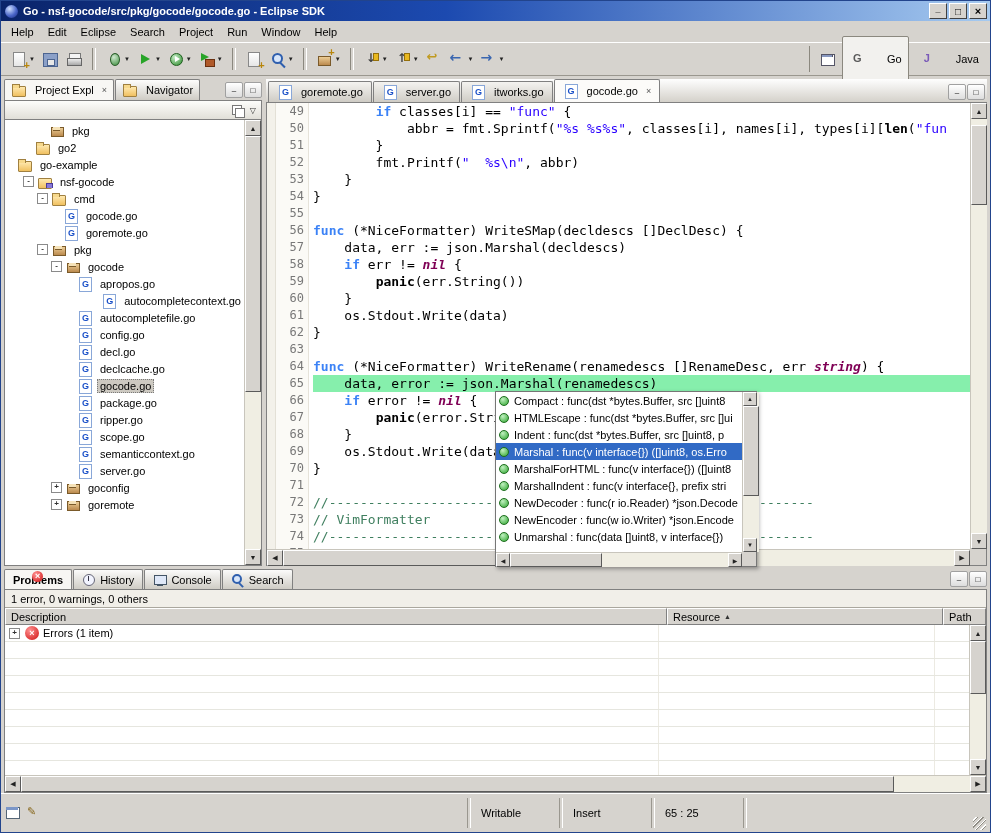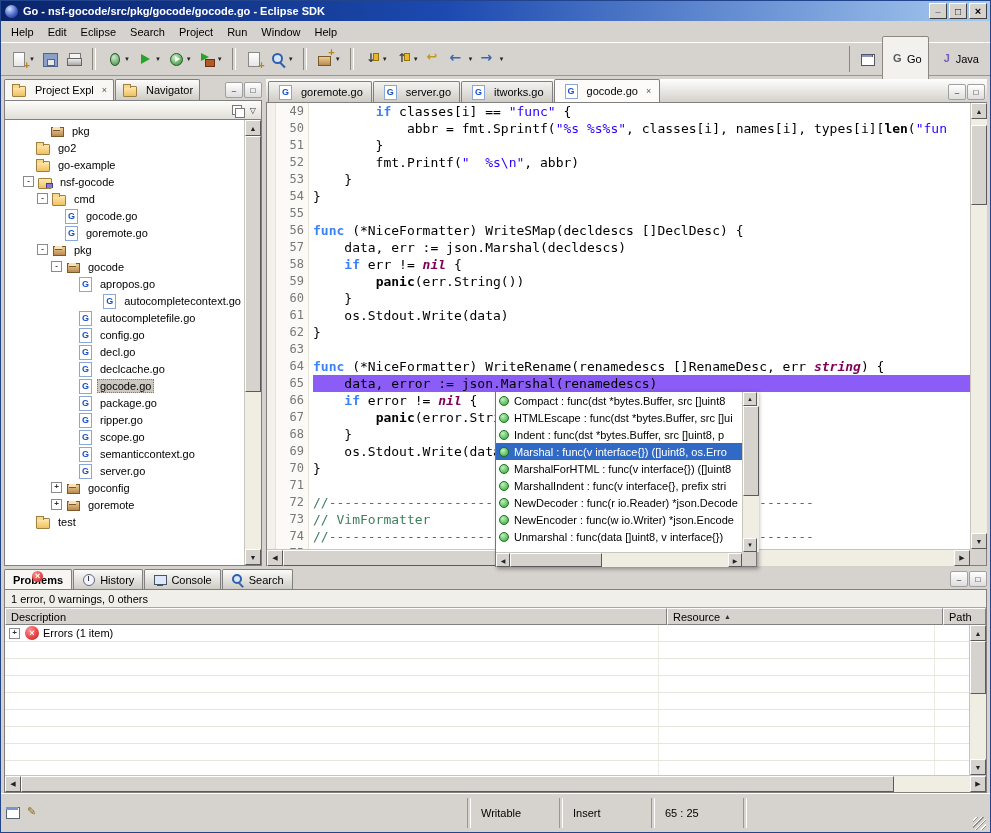--- a/index.html
+++ b/index.html
@@ -53,7 +53,7 @@
   #perspbar{margin-left:auto;display:flex;align-items:center;gap:2px;border-left:1px solid #8b887f;padding-left:6px;height:26px;}
   .ic-persp::before{content:'';position:absolute;left:2px;top:4px;width:12px;height:10px;background:#fff;border:1px solid #556;}
   .ic-persp::after{content:'';position:absolute;left:2px;top:4px;width:12px;height:3px;background:#8898c0;border:1px solid #556;border-bottom:none;box-sizing:border-box;}
-  .persp-btn{display:flex;align-items:center;gap:0;padding:13px 6px;border:1px solid transparent;border-radius:2px;}
+  .persp-btn{display:flex;align-items:center;gap:20px;padding:13px 6px;border:1px solid transparent;border-radius:2px;}
   .persp-btn.active{background:#f2f1ee;border-color:#8b887f;}
   .ic-go::before{content:'G';position:absolute;left:4px;top:2px;font:bold 11px "Liberation Sans",sans-serif;color:#5a5a5a;}
   .ic-java::before{content:'J';position:absolute;left:6px;top:2px;font:bold 11px "Liberation Sans",sans-serif;color:#7a5ab8;}

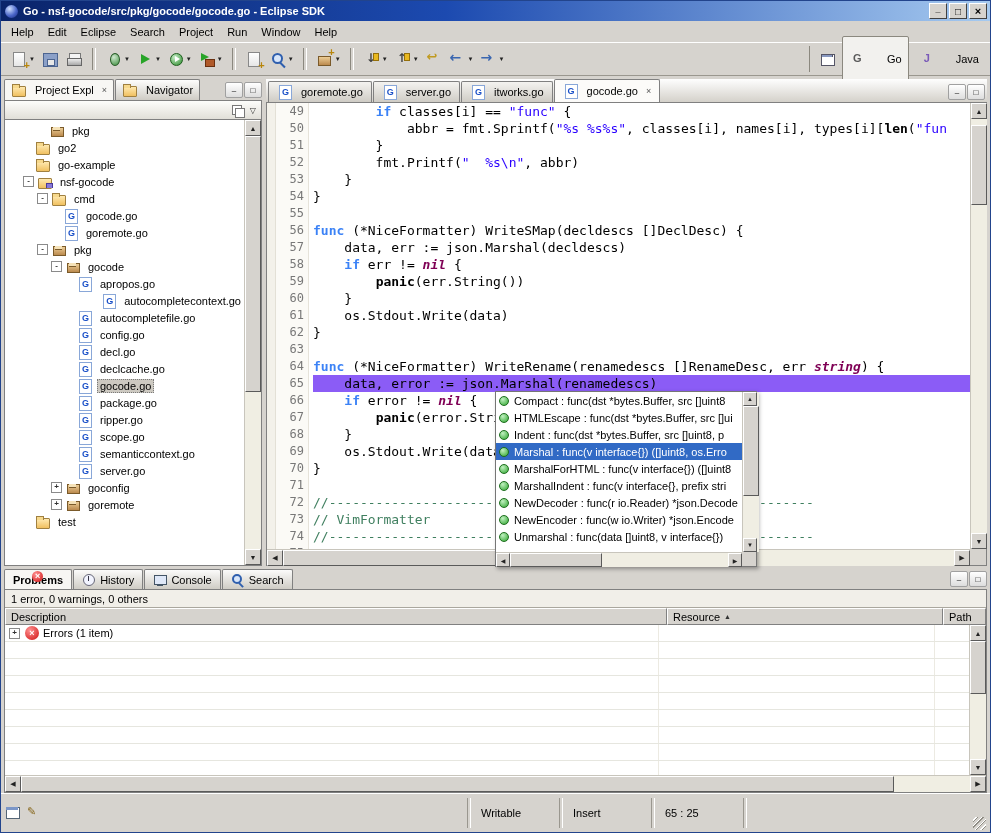--- a/index.html
+++ b/index.html
@@ -315,7 +315,7 @@
               <span class="nic nic-folder"></span>
               <span class="tlabel">go2</span>
             </div>
-            <div class="titem" style="padding-left: 18px;">
+            <div class="titem" style="">
               <span class="texp none"></span>
               <span class="nic nic-folder"></span>
               <span class="tlabel">go-example</span>

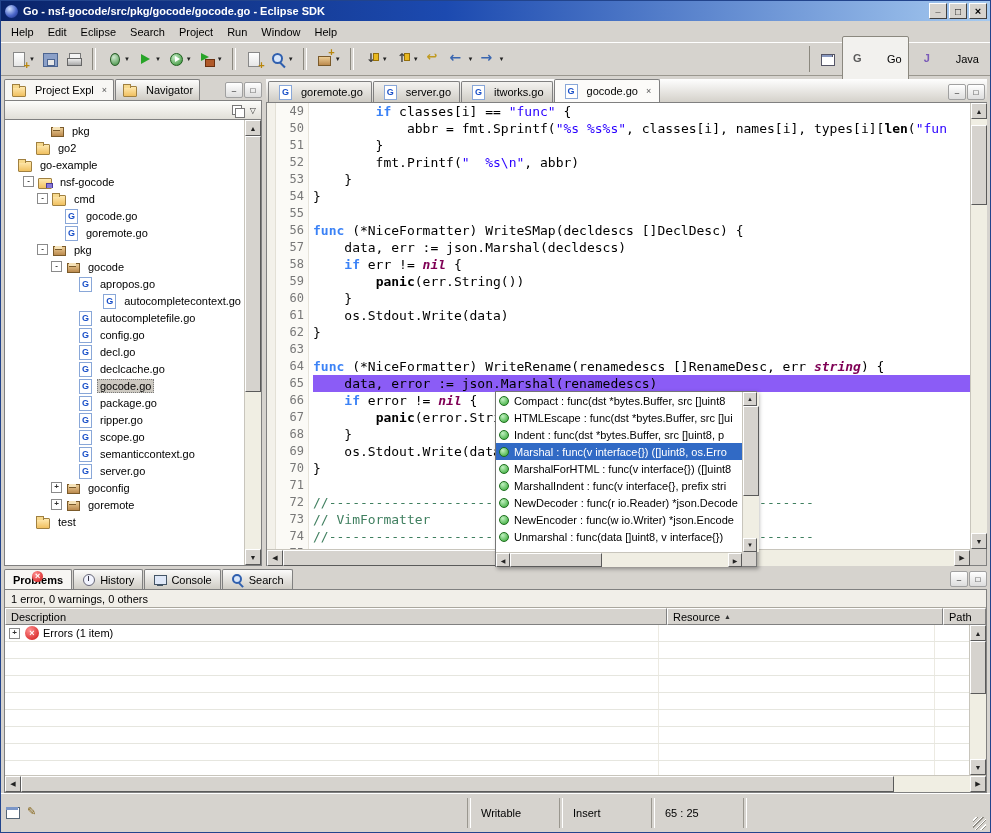--- a/index.html
+++ b/index.html
@@ -111,7 +111,7 @@
   .lnum{height:17px;}
   #code{flex:1;font:13px/17px "DejaVu Sans Mono","Liberation Mono",monospace;white-space:pre;overflow:hidden;padding-left:4px;}
   .cline{height:17px;}
-  .cline.cur{background:#8b5cf6;}
+  .cline.cur{background:#86efac;}
   .sy-k{color:#3b82f6;font-weight:bold;}
   .sy-s{color:#2a00ff;}
   .sy-c{color:#3f7f5f;}

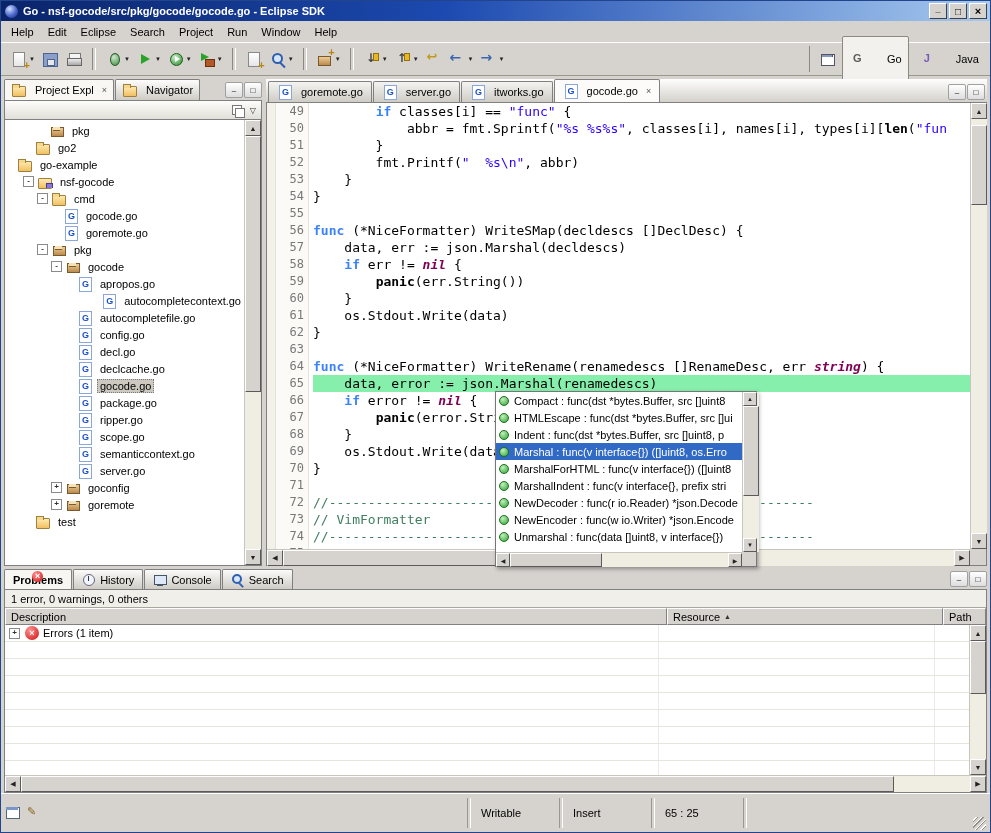--- a/index.html
+++ b/index.html
@@ -419,11 +419,6 @@
               <span class="texp">+</span>
               <span class="nic nic-package"></span>
               <span class="tlabel">goremote</span>
-            </div>
-            <div class="titem" style="padding-left: 18px;">
-              <span class="texp none"></span>
-              <span class="nic nic-folder"></span>
-              <span class="tlabel">test</span>
             </div>
           </div>
         <div class="vscroll">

•••

■ TO DO:
Working through the records, copy each line in which the word "align" appears.

■ RESPONSE FOR THIS EXERCISE:
   #perspbar{margin-left:auto;display:flex;align-items:center;gap:2px;border-left:1px solid #8b887f;padding-left:6px;height:26px;}
-  .persp-btn{display:flex;align-items:center;gap:0;padding:13px 6px;border:1px solid transparent;border-radius:2px;}
+  .persp-btn{display:flex;align-items:center;gap:20px;padding:13px 6px;border:1px solid transparent;border-radius:2px;}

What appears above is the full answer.